У нас на кампусе тусовался один поляк, он всегда садился ко мне спиной в кафе. Потирая руки в предвкушении хорошей разборки, я кинул в rec.arts.poems пяток своих хайку на русском и английском. И стал ждать, когда поляки припомнят мне Пражскую весну и прочее небо над Берлином.
А нифига! Сетевые поляки приветствовали с уважением. Один пошутил насчёт русских женщин, другой выкатил несколько своих хайку. И оба дали мне адрес японской рассылки Shiki Haiku Salon.
Там меня ожидал ещё более тёплый приём. Это было совсем странно – рассылка-то международная. Ну ладно, американцы не рубят в поэзии. Но англичане, французы, японцы?! Они со мной советовались по поводу японской поэзии!
К примеру, я обнаружил, что новички задают в рассылке одни и те же вопросы – обязательно ли семнадцать слогов, в чем разница между «хайку» и «хокку», что такое «сезонное слово»? Ладно, быстренько набросал на своём корявом английском нечто вроде пособия-FAQ. Текст вывесили на десятке сайтов и перевели на пять языков, включая голландский. Чего вы накурились, голландцы? Я сам лишь год назад узнал, что такое хайку!
В странном статусе гуру японской поэзии я прожил около полугода. От полного обожествления меня спасла только развиртуализация. Частичная.

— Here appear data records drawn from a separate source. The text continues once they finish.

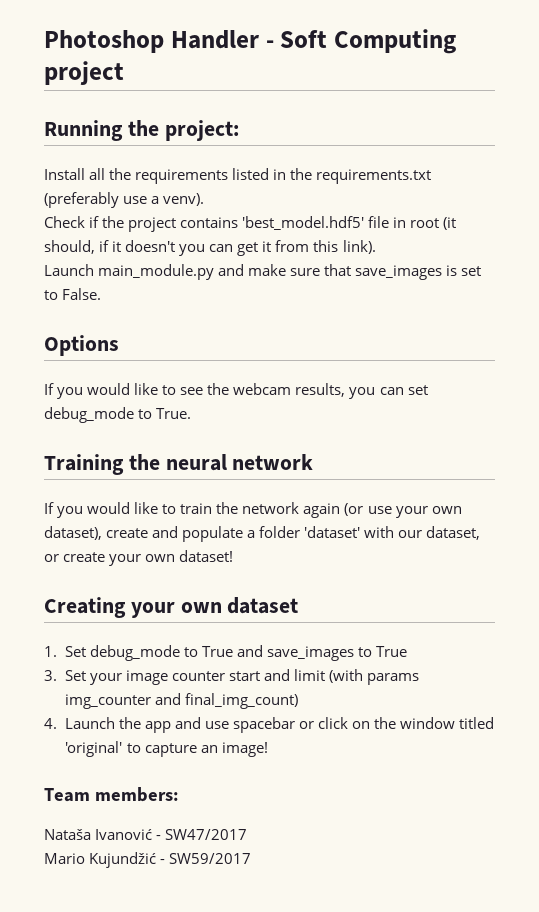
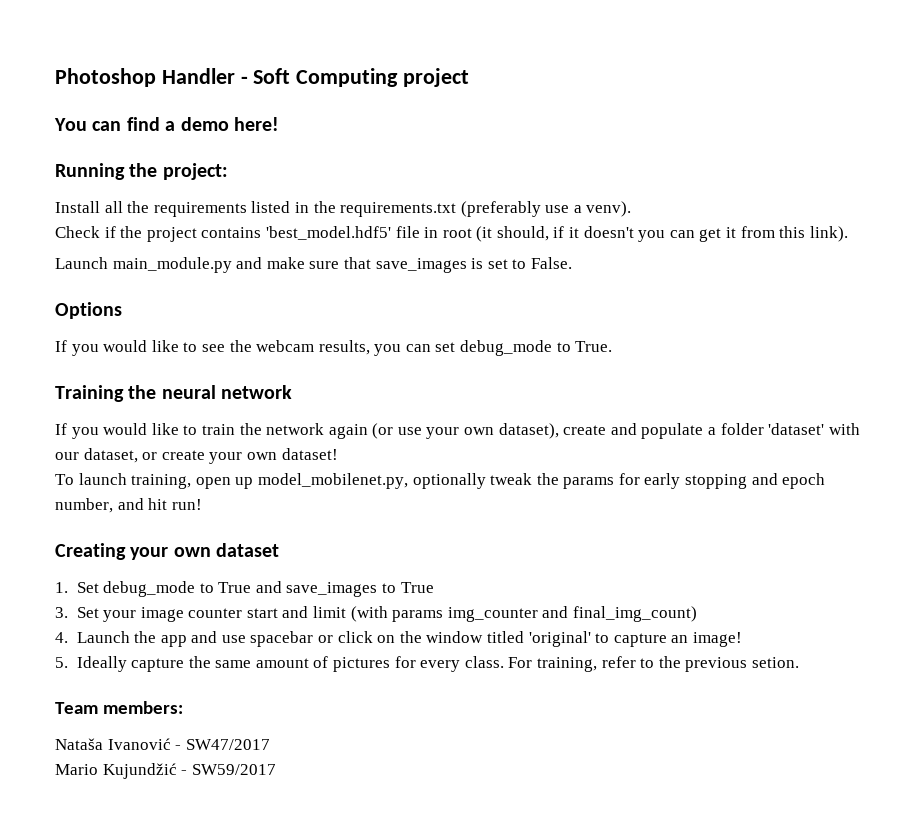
+ You can find a demo here!
+ To launch training, open up model_mobilenet.py, optionally tweak the params for early stopping and epoch number, and hit run!
+ 5. Ideally capture the same amount of pictures for every class. For training, refer to the previous setion.

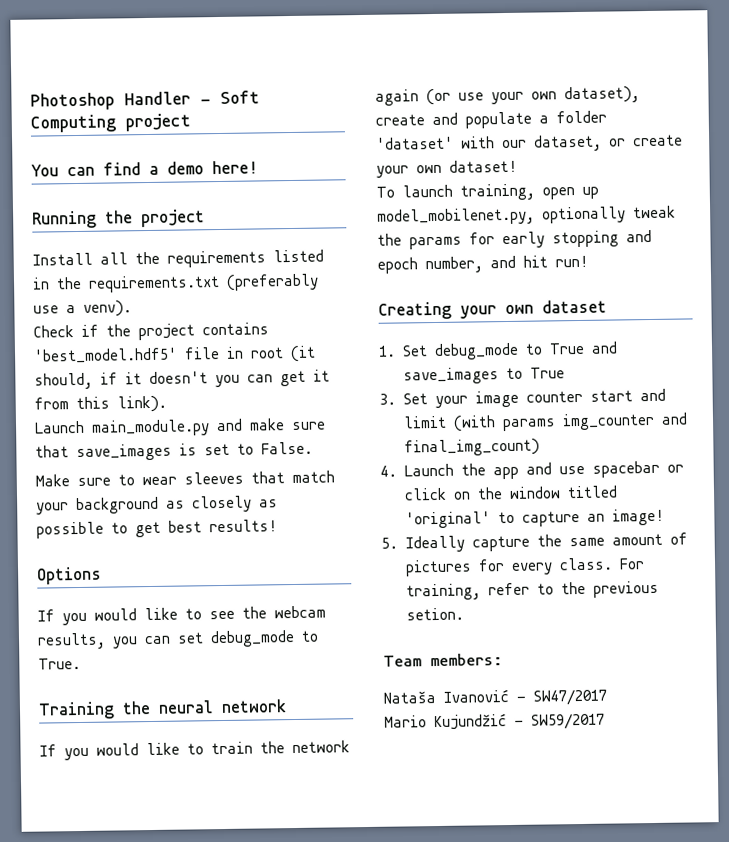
- Running the project:
+ Running the project
+ Make sure to wear sleeves that match your background as closely as possible to get best results!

Наш институт замутил свой сайт в World Wide Web. Эта гипертекстовая надстройка Интернета только-только появилась на свет, вместе с браузером Mosaic. Всем нам, сотрудникам, тут же предложили сделать персональные странички на институтском серваке. С фотками и прочими достижениями. Я тоже сделал такую веб-страничку и вставил её адрес в подпись, которую использовал в хайку-рассылке.

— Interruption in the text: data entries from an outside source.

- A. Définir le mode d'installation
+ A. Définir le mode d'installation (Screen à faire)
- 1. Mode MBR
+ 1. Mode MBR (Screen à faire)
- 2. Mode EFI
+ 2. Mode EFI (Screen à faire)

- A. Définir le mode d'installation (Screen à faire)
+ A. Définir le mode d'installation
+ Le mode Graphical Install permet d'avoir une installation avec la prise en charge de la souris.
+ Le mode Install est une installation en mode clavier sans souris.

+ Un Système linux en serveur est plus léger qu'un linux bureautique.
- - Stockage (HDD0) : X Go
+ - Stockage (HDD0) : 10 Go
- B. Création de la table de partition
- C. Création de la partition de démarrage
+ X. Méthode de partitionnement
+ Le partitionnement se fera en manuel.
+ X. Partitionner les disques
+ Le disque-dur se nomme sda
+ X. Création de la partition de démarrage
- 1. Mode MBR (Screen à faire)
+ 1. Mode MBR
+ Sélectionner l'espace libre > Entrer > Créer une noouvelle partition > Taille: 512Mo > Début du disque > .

Фотография прыщавого юнца с идиотской ухмылкой произвела большой эффект. «Я думала, ты профессор-филолог, лет за 40, а ты… ты похож на моего младшего брата!» – писала одна англичанка. Ей вторили ещё несколько разочарованных.
Хуже того, оказалось, что половина участников Shiki List до сих пор считали меня не просто пожилым, но ещё и женщиной. В английском языке глаголы не отражают пол говорящего. А моё «Alexey» в подписи очень напоминало «Alexis» – типично женское имя в Штатах.

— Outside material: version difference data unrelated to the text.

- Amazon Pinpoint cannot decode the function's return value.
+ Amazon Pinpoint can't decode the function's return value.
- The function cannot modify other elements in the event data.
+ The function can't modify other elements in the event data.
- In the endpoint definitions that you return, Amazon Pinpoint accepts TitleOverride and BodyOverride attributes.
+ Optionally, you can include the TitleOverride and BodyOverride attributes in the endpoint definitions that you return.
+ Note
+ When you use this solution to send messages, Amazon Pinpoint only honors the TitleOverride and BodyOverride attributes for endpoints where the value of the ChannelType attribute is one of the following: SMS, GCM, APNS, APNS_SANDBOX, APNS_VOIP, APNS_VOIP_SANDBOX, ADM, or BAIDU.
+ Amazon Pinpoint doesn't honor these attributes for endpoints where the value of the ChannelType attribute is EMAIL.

После выяснения этого казуса одна из участниц рассылки прислала мне большое письмо, в котором умоляла пообщаться с её сыном. Она писала, что назвала ребёнка Алексом в честь Македонского, но теперь пацан подрос, и его сверстники, не знающие истории, всячески чморят его за бабское имя. А парень винит мать. Бедная женщина просила меня рассказать её ребёнку, что в суровой России имя «Алекс» носят реальные пацаны с такими вот бандитскими рожами.
Но откуда же такая разница между нашим и ненашим отношением к виртуалам? Для русских юзнетчиков я был говном в Сети и нормальным чуваком в реале. А с иностранцами – полный оверкиль.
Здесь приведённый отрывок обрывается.